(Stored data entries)
──────────

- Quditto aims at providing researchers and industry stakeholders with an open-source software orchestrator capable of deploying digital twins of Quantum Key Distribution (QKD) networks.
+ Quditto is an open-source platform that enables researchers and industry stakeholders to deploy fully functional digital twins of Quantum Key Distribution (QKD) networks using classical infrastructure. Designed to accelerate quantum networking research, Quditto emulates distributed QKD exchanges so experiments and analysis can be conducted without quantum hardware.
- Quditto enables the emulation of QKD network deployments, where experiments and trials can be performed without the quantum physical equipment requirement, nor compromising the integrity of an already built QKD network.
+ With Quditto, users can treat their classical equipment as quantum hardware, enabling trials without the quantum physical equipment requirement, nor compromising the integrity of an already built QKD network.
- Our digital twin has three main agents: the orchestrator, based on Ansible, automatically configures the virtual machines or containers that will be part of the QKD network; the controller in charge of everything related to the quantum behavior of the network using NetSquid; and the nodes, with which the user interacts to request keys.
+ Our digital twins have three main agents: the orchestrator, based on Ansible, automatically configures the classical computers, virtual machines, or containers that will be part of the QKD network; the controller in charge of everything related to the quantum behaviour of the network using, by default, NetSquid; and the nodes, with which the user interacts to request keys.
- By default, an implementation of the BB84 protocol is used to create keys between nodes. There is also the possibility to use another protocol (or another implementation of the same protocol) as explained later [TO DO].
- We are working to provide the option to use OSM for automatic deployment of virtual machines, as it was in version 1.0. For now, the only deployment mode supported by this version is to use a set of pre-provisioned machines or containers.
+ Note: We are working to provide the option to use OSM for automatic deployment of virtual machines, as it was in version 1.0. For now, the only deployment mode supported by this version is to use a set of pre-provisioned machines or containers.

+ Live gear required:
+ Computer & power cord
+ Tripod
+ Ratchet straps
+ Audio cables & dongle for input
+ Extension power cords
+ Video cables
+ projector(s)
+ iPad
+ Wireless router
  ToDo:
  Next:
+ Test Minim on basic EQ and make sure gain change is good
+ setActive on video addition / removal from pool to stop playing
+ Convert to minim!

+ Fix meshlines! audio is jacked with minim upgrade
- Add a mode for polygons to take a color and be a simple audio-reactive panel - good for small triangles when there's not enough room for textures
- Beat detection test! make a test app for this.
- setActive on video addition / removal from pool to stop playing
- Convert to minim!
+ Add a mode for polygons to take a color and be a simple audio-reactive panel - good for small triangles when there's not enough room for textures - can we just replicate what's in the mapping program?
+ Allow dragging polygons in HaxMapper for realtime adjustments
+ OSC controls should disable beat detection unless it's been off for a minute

──────────

Check each line of the data above for the word "provisioned" and copy the ones where it is found.

▶ **Output**
- We are working to provide the option to use OSM for automatic deployment of virtual machines, as it was in version 1.0. For now, the only deployment mode supported by this version is to use a set of pre-provisioned machines or containers.
+ Note: We are working to provide the option to use OSM for automatic deployment of virtual machines, as it was in version 1.0. For now, the only deployment mode supported by this version is to use a set of pre-provisioned machines or containers.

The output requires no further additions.